Title: An improved TFIDF algorithm based on dual parallel adaptive computing model

Authors: Yuwan Gu; Yaru Wang; Juan Huan; Yuqiang Sun; Shoukun Xu

Addresses: School of Information Science and Engineering, Changzhou University, Changzhou, China ' School of Information Science and Engineering, Changzhou University, Changzhou, China ' School of Information Science and Engineering, Changzhou University, Changzhou, China ' School of Information Science and Engineering, Changzhou University, Changzhou, China ' School of Information Science and Engineering, Changzhou University, Changzhou, China

Abstract: The double parallel cloud computing framework based on graphics processing unit (GPU) and MapReduce is proposed. The method aims at the low efficiency for the large data sets on the stand-alone by text categorisation algorithm, constructs the adaptive computation process of double parallel computing and combines the advantage of improved term frequency-inverse document frequency (TFIDF) algorithm, and improves TFIDF text categorisation algorithm with double parallel adaptive computing.
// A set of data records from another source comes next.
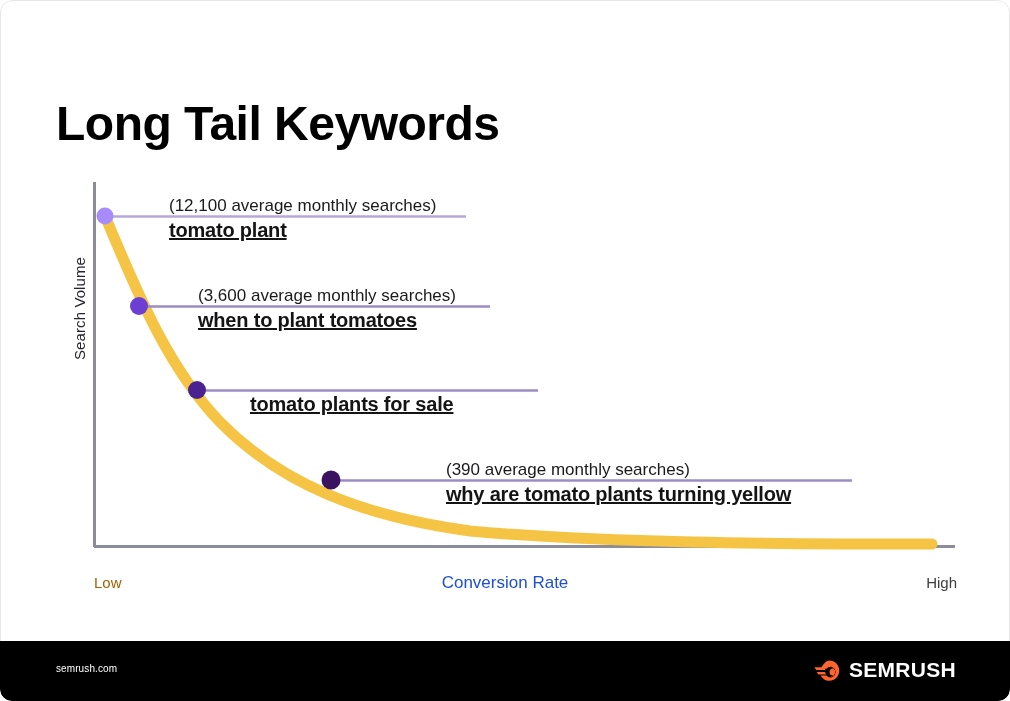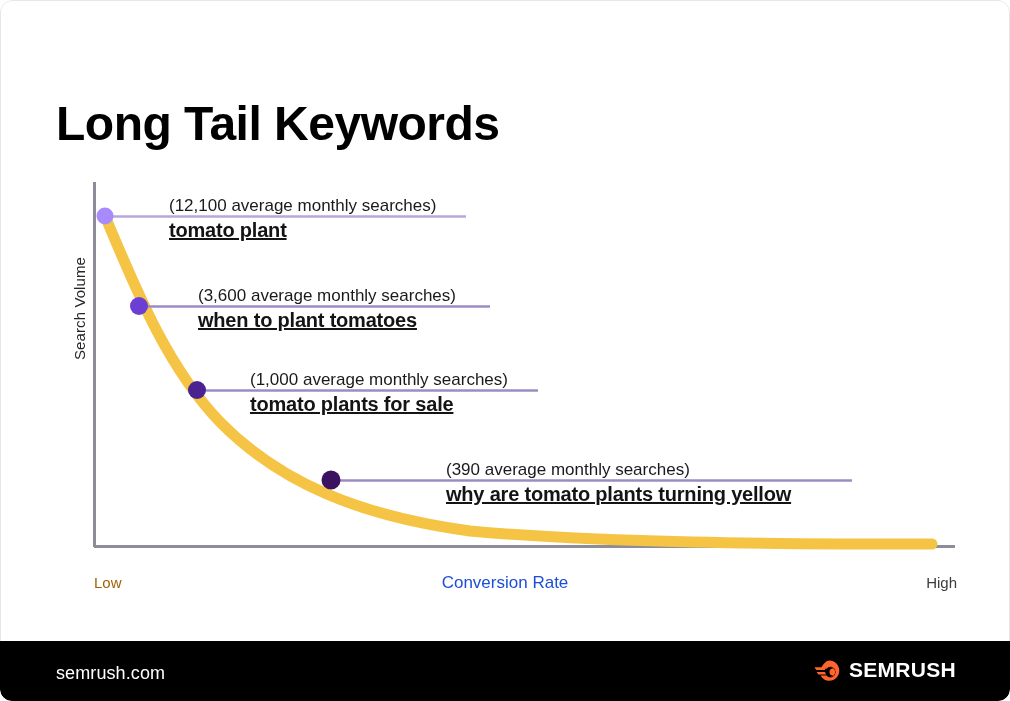--- a/index.html
+++ b/index.html
@@ -198,7 +198,6 @@
 
     <div class="annot" style="left:250px; top:360px; width:420px; height:62px;">
       <span class="kw">tomato plants for sale</span>
-      <span class="vol">(1,000 average monthly searches)</span>
     </div>
 
     <div class="annot" style="left:446px; top:450px; width:540px; height:62px;">

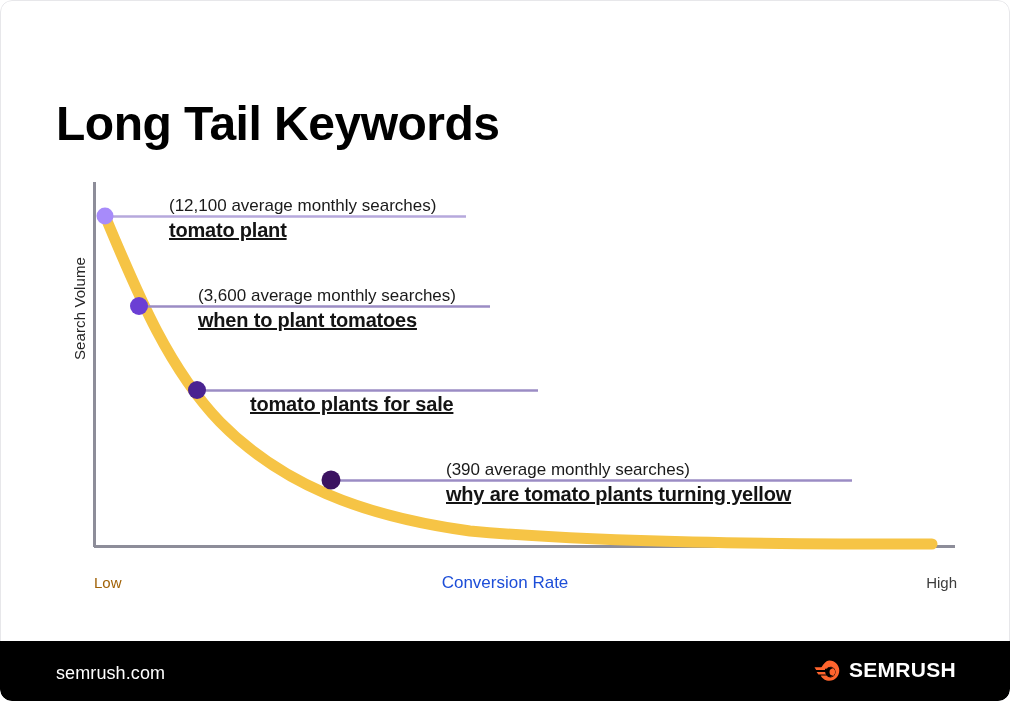--- a/index.html
+++ b/index.html
@@ -135,7 +135,7 @@
     position: absolute;
     left: 56px;
     top: 22px;
-    font-size: 18px;
+    font-size: 10px;
     color: #ffffff;
     letter-spacing: 0.1px;
   }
In different operating environments, the efficiency of improved TFIDF algorithm will be compared with different computing nodes. The result shows that the improved TFIDF based on dual parallel adaptation has an increase of 6.48% on Macro_F1 compared to the TFIDF based on CPU, and the operating efficiency has increased by nearly seven times. With the number of nodes increasing, the algorithm execution efficiency with double parallel adaptive computing is getting more and more effective.

Keywords: improved TFIDF algorithm; MapReduce; graphics processing unit; GPU; parallel computation.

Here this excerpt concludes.